=== Section Start ===
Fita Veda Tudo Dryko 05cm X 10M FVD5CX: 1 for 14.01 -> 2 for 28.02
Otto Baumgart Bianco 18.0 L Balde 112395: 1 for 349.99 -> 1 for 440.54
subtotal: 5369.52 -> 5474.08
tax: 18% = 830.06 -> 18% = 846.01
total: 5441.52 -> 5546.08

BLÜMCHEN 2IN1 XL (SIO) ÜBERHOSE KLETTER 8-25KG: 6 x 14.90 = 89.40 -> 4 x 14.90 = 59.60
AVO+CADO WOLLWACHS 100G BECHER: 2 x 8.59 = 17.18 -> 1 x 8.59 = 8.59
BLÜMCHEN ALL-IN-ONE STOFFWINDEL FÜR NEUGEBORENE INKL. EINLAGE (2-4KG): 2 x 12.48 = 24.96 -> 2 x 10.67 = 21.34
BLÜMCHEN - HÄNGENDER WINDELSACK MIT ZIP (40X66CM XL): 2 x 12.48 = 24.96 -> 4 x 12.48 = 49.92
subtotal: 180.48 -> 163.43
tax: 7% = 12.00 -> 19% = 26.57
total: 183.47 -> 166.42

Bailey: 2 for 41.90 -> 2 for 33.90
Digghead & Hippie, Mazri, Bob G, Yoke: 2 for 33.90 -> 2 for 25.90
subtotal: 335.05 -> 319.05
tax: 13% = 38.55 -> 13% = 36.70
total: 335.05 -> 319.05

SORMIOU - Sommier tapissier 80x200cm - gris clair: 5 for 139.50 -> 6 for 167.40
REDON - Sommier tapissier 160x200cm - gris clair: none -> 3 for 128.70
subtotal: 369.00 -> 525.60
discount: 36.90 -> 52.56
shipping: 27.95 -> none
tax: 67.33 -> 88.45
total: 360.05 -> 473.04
=== Section End ===
## Work instructions:
Output each line of the material exactly as it was written above.

## The completed task:
Fita Veda Tudo Dryko 05cm X 10M FVD5CX: 1 for 14.01 -> 2 for 28.02
Otto Baumgart Bianco 18.0 L Balde 112395: 1 for 349.99 -> 1 for 440.54
subtotal: 5369.52 -> 5474.08
tax: 18% = 830.06 -> 18% = 846.01
total: 5441.52 -> 5546.08

BLÜMCHEN 2IN1 XL (SIO) ÜBERHOSE KLETTER 8-25KG: 6 x 14.90 = 89.40 -> 4 x 14.90 = 59.60
AVO+CADO WOLLWACHS 100G BECHER: 2 x 8.59 = 17.18 -> 1 x 8.59 = 8.59
BLÜMCHEN ALL-IN-ONE STOFFWINDEL FÜR NEUGEBORENE INKL. EINLAGE (2-4KG): 2 x 12.48 = 24.96 -> 2 x 10.67 = 21.34
BLÜMCHEN - HÄNGENDER WINDELSACK MIT ZIP (40X66CM XL): 2 x 12.48 = 24.96 -> 4 x 12.48 = 49.92
subtotal: 180.48 -> 163.43
tax: 7% = 12.00 -> 19% = 26.57
total: 183.47 -> 166.42

Bailey: 2 for 41.90 -> 2 for 33.90
Digghead & Hippie, Mazri, Bob G, Yoke: 2 for 33.90 -> 2 for 25.90
subtotal: 335.05 -> 319.05
tax: 13% = 38.55 -> 13% = 36.70
total: 335.05 -> 319.05

SORMIOU - Sommier tapissier 80x200cm - gris clair: 5 for 139.50 -> 6 for 167.40
REDON - Sommier tapissier 160x200cm - gris clair: none -> 3 for 128.70
subtotal: 369.00 -> 525.60
discount: 36.90 -> 52.56
shipping: 27.95 -> none
tax: 67.33 -> 88.45
total: 360.05 -> 473.04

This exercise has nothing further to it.